NeuP has been studied more than NP in different tendinopathies in the literature. The prevalence of NeuP was reported to be 10.9% in people with rotator cuff tears according to Pain-DETECT [27]; 15.8% in people with rotator cuff tears according to Douleur Neuropathic 4 questionnaire (DN4) [28]; 31% in people with greater trochanteric pain syndrome, 10% in people with patellar tendinopathy, 26% in people with mid-substance Achilles tendinopathy, 28% in people with insertional Achilles tendinopathy according to Pain-DETECT [12]; 58.11% in people with carpal tunnel syndrome according to The Leeds Assessment of Neuropathic Symptom and Sign (LANSS) [29]; 49% in people with lateral elbow tendinopathy, 33% in people with greater trochanteric pain syndrome, 36% in people with patellar tendinopathy, 48% in people with non-implanting Achilles tendinopathy, 49% in people with established Achilles tendinopathy according to LANSS [13]; and 29.5% in people with lateral epicondylitis according to Pain-DETECT [30]. We found NP in 63.2% in patients with chronic PF in our study according to Pain-DETECT. We found NP more frequently in chronic PF due to characteristics such as the plantar fascia being quite wide and close to the tibial nerve branches; the high rate of women and obesity; and the median duration of symptoms being 24 months.

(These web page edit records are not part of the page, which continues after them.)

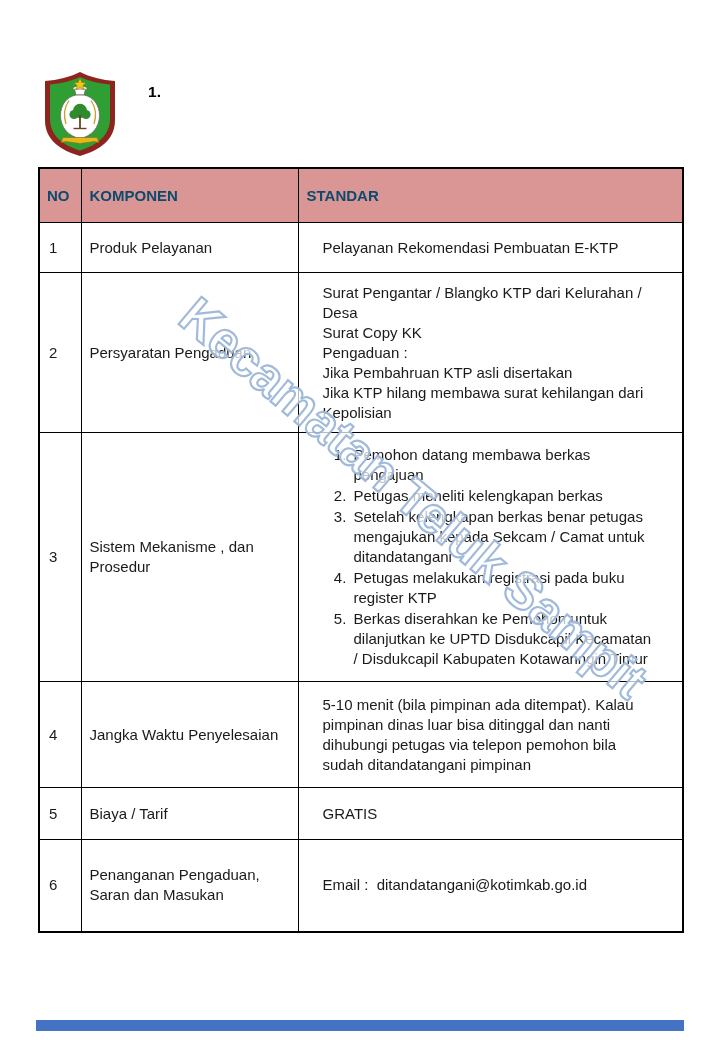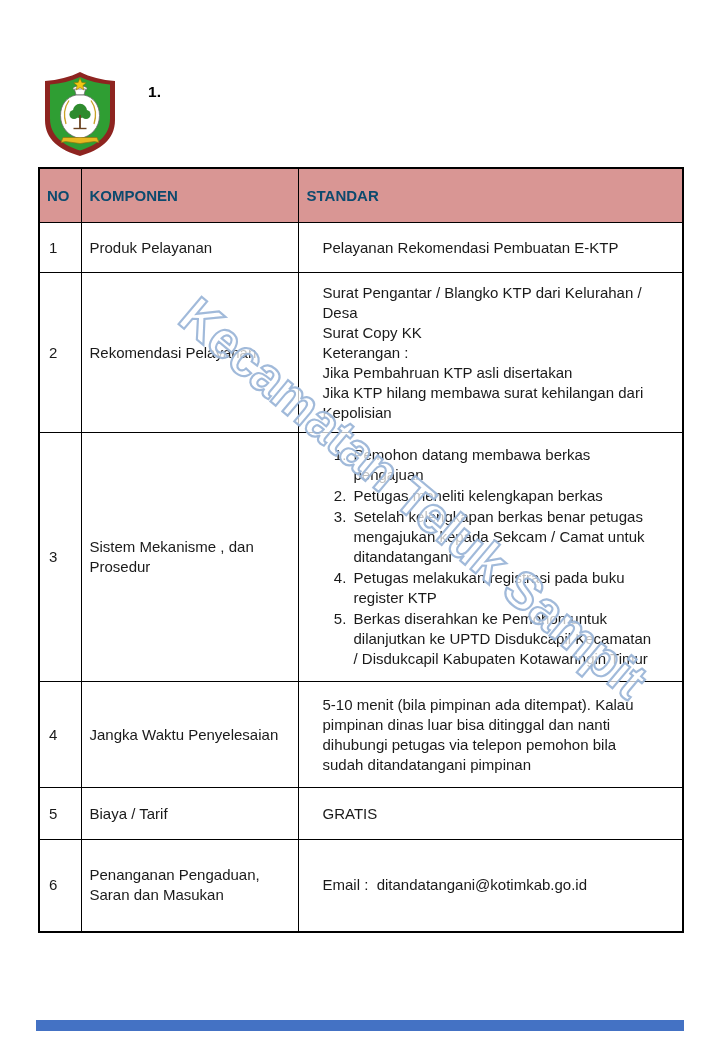--- a/index.html
+++ b/index.html
@@ -121,7 +121,7 @@
         </tr>
         <tr style="height: 160px;">
           <td class="c-no">2</td>
-          <td class="c-komp">Rekomendasi Pelayanan</td>
+          <td class="c-komp">Persyaratan Pengaduan</td>
           <td class="c-ur">
             <div class="u-line">Surat Pengantar / Blangko KTP dari Kelurahan / Desa</div>
             <div class="u-line">Surat Copy KK</div>

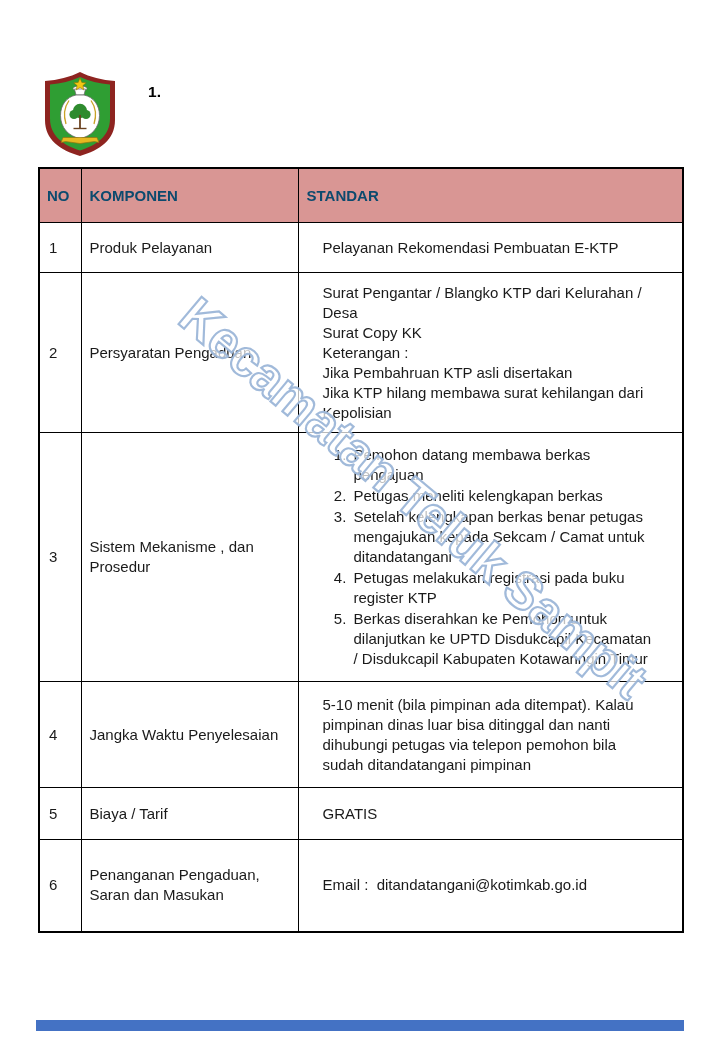--- a/index.html
+++ b/index.html
@@ -125,7 +125,7 @@
           <td class="c-ur">
             <div class="u-line">Surat Pengantar / Blangko KTP dari Kelurahan / Desa</div>
             <div class="u-line">Surat Copy KK</div>
-            <div class="u-line">Keterangan :</div>
+            <div class="u-line">Pengaduan :</div>
             <div class="u-line">Jika Pembahruan KTP asli disertakan</div>
             <div class="u-line">Jika KTP hilang membawa surat kehilangan dari Kepolisian</div>
           </td>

Plantar fascia was examined in terms of NP in two studies in the literature. The tibial nerve branches of 41 patients with persistent heel pain were examined in a study conducted in Spain; it has been reported that if VAS is high, this may cause NP since the neural structures are attached to the plantar fascia, even though there is no compression on the nerve in the MRI [31]. A 56-year-old female patient with bilateral PF resistant to conservative treatment was diagnosed with Baxter neuropathy caused by compression of the inferior calcaneal nerve, as atrophy of the abductor digiti minimi muscle was shown on MRI in a case report, and the nerve was surgically released bilaterally. It was reported that NP may develop in patients with refractory PF due to the proximity of the plantar fascia and calcaneal nerve in the case report [32]. Since the average symptom duration in our study was 24 months, long-lasting irritation could stimulate the nerves close to the plantar fascia, which triggers NP [17].

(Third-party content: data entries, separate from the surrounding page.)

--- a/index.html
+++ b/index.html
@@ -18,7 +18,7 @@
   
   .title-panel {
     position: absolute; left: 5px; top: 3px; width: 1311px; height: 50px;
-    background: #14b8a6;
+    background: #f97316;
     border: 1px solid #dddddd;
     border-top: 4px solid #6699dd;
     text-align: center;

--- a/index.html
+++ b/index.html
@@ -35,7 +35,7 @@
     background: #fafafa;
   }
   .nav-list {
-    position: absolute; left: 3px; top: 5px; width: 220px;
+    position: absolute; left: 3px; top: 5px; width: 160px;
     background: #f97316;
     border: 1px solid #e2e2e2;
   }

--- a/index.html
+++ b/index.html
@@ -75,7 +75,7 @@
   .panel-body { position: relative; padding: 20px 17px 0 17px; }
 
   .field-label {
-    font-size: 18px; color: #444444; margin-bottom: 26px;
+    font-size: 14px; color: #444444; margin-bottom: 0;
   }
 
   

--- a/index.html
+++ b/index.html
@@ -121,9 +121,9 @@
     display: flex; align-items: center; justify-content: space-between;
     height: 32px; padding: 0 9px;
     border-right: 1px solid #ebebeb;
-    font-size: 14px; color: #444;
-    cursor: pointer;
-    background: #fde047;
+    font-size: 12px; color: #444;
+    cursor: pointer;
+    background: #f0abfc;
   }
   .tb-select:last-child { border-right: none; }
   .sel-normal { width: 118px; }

There are no prospective case-control studies on nociplastic pain in plantar fasciitis, NeuP in PF has been investigated in three studies, one of which is an oral report and two prospective cohort studies without a control group in the literature. The prevalence of NeuP was reported to be 69%, 28% and 60% in people with PF [1113], assessed using a range of outcomes including the Patient-Reported Outcomes Measurement Information System (PROMIS) Neuropathic Pain Quality, the Pain-DETECT and the Leeds Assessment of Neuropathic Symptom and Sign (LANSS). We found NP in 63.2% in patients with chronic PF in our study according to Pain-DETECT. The rate of women was high, and the average age was 53 in our study, similar to these studies. Our study had a control group, and we found that NP correlated with FFI, a scale that evaluates the foot’s function, unlike in these studies. Pain-DETECT questionnaire NeuP is a scale with high sensitivity and low specificity and can detect nociplastic pain [20, 33]. Therefore, we used Pain-DETECT to detect nociplastic pain.

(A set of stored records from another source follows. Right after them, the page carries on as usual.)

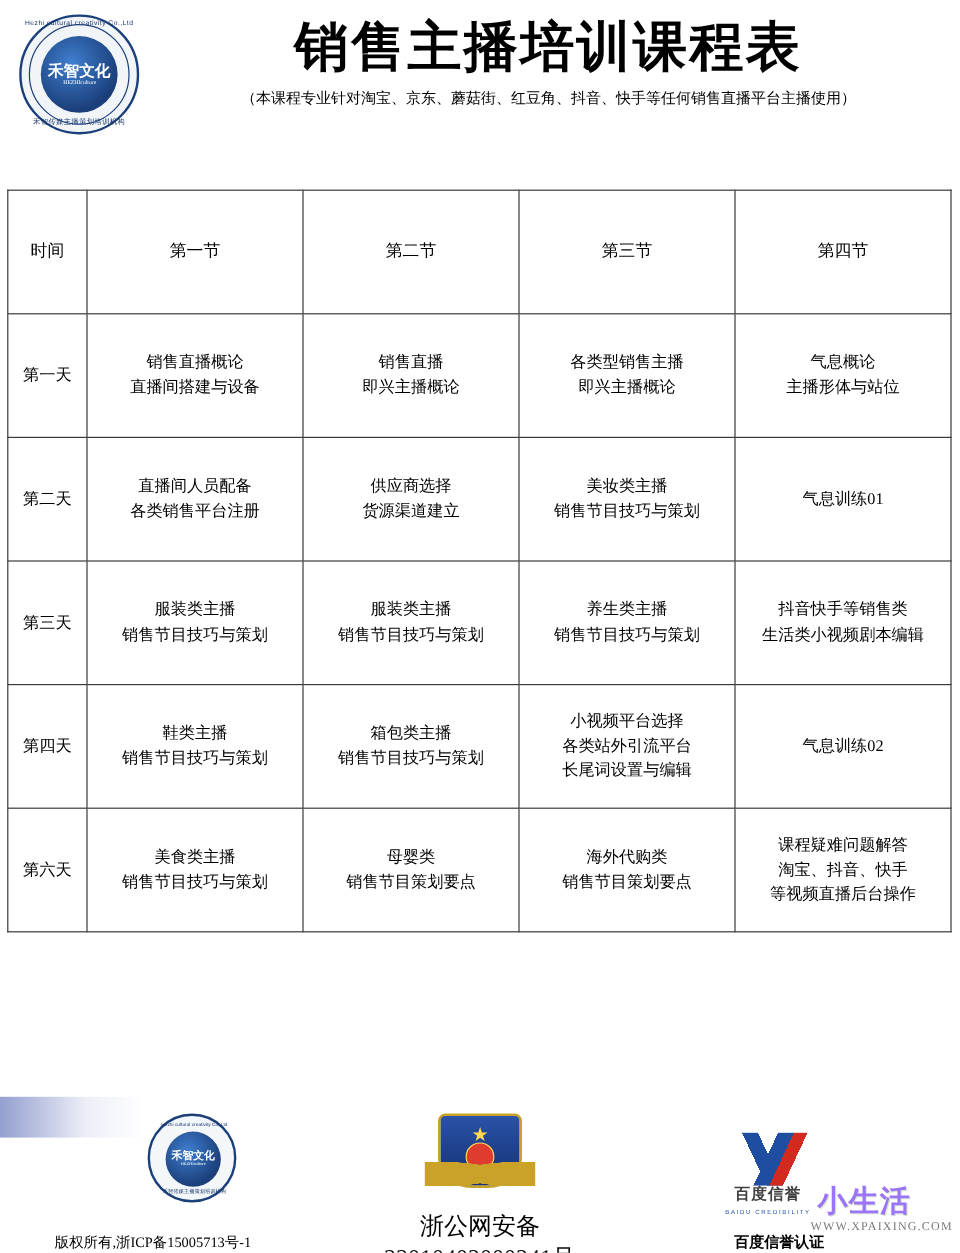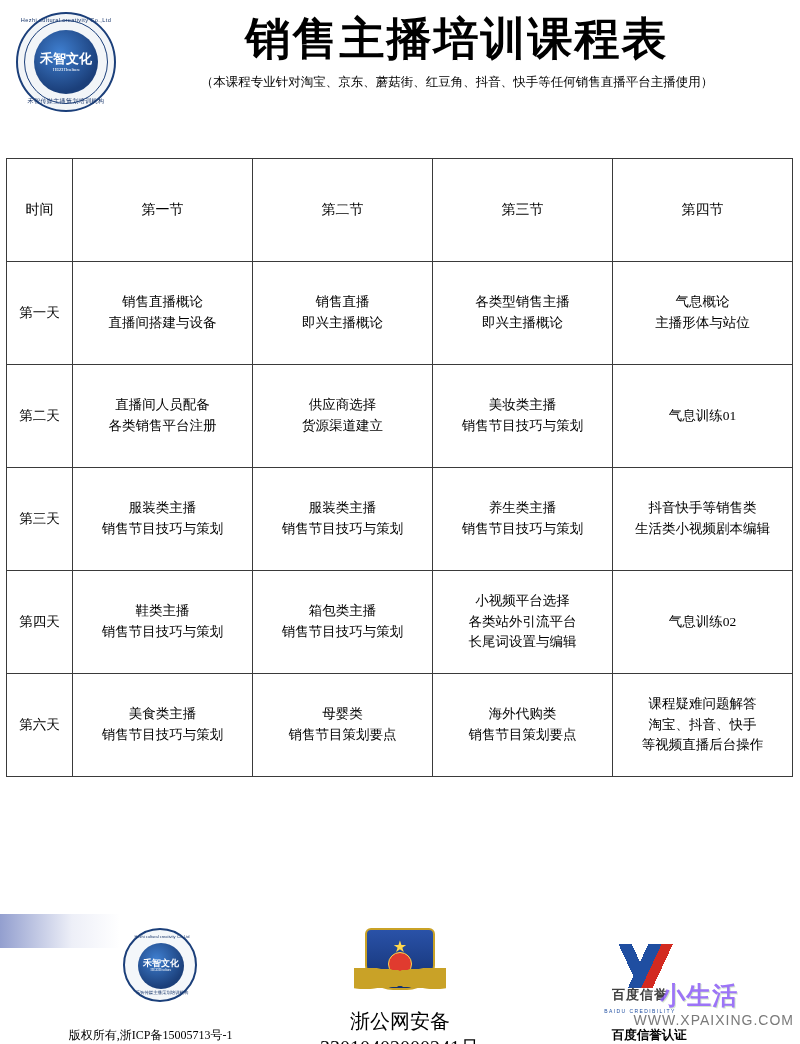--- a/index.html
+++ b/index.html
@@ -309,10 +309,10 @@
     text-shadow: 1px 1px 0 #cfe3c6;
   }
   .watermark .wm-sub {
-    font-size: 14px;
+    font-size: 10px;
     color: #7a7a7a;
     letter-spacing: 1px;
-    font-family: Liberation Sans, sans-serif;
+    font-family: Liberation Serif, serif;
     margin-left: 29px;
   }
   .corner-gradient {

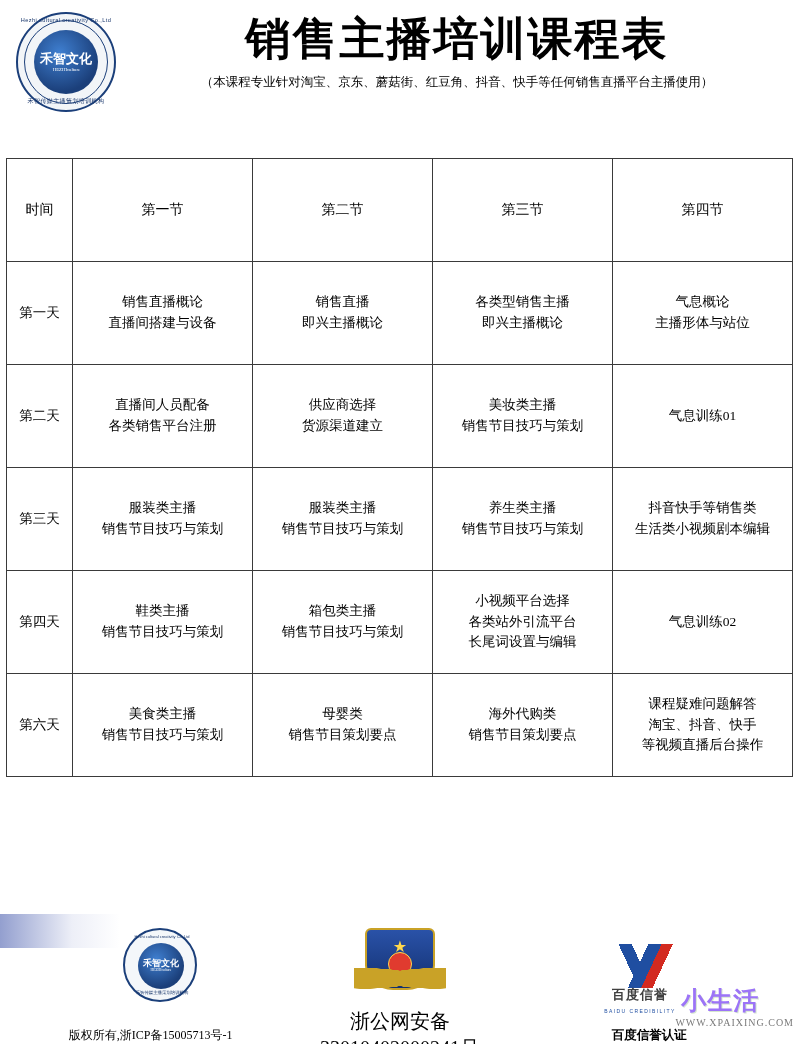--- a/index.html
+++ b/index.html
@@ -288,7 +288,7 @@
     text-align: center;
     font-size: 12.5px;
   }
-  .footer-labels .fl.left { text-align: center; font-size: 12px; }
+  .footer-labels .fl.left { text-align: left; font-size: 12px; }
   .footer-labels .fl.mid { font-size: 20px; font-weight: normal; }
   .footer-labels .fl.right { font-size: 12.5px; font-weight: bold; color: #000000; }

CS has been studied in different tendinopathies in the literature. One review reported that CS was less common in lower extremity tendinopathies than in upper extremity tendinopathies [34]. However, only one study on lower extremity tendinopathies was referenced in the review; 19 patients with patellar tendinopathy and 30 patients with Achilles tendinopathy were included in the study, and no difference was found in terms of CS with the control group [35]. The prevalence of CS was reported to be 29% in patients with trochanteric pain syndrome, 17% in patients with patellar tendinopathy, 20% in patients with mid-substance Achilles tendinopathy, 22% in patients with insertional Achilles tendinopathy [15]; 44% in patients with greater trochanteric pain syndrome [36]; 60% in patients with carpal tunnel syndrome [37]; and ranged from 29 to 77% in patients with shoulder pain in a meta-analysis [38]; according to CSI. There is only one study investigating the frequency of CS in PF. CS was found in 27% in patients with PF according to CSI [15]. We found CS in 85.8% in patients with chronic PF, according to CSI in our study. The reason why we found CS more frequently in chronic PF may be due to plantar fascia-related features, the average age of the patients in the study being 52, the high rate of women and obesity, and the average symptom duration being 24 months.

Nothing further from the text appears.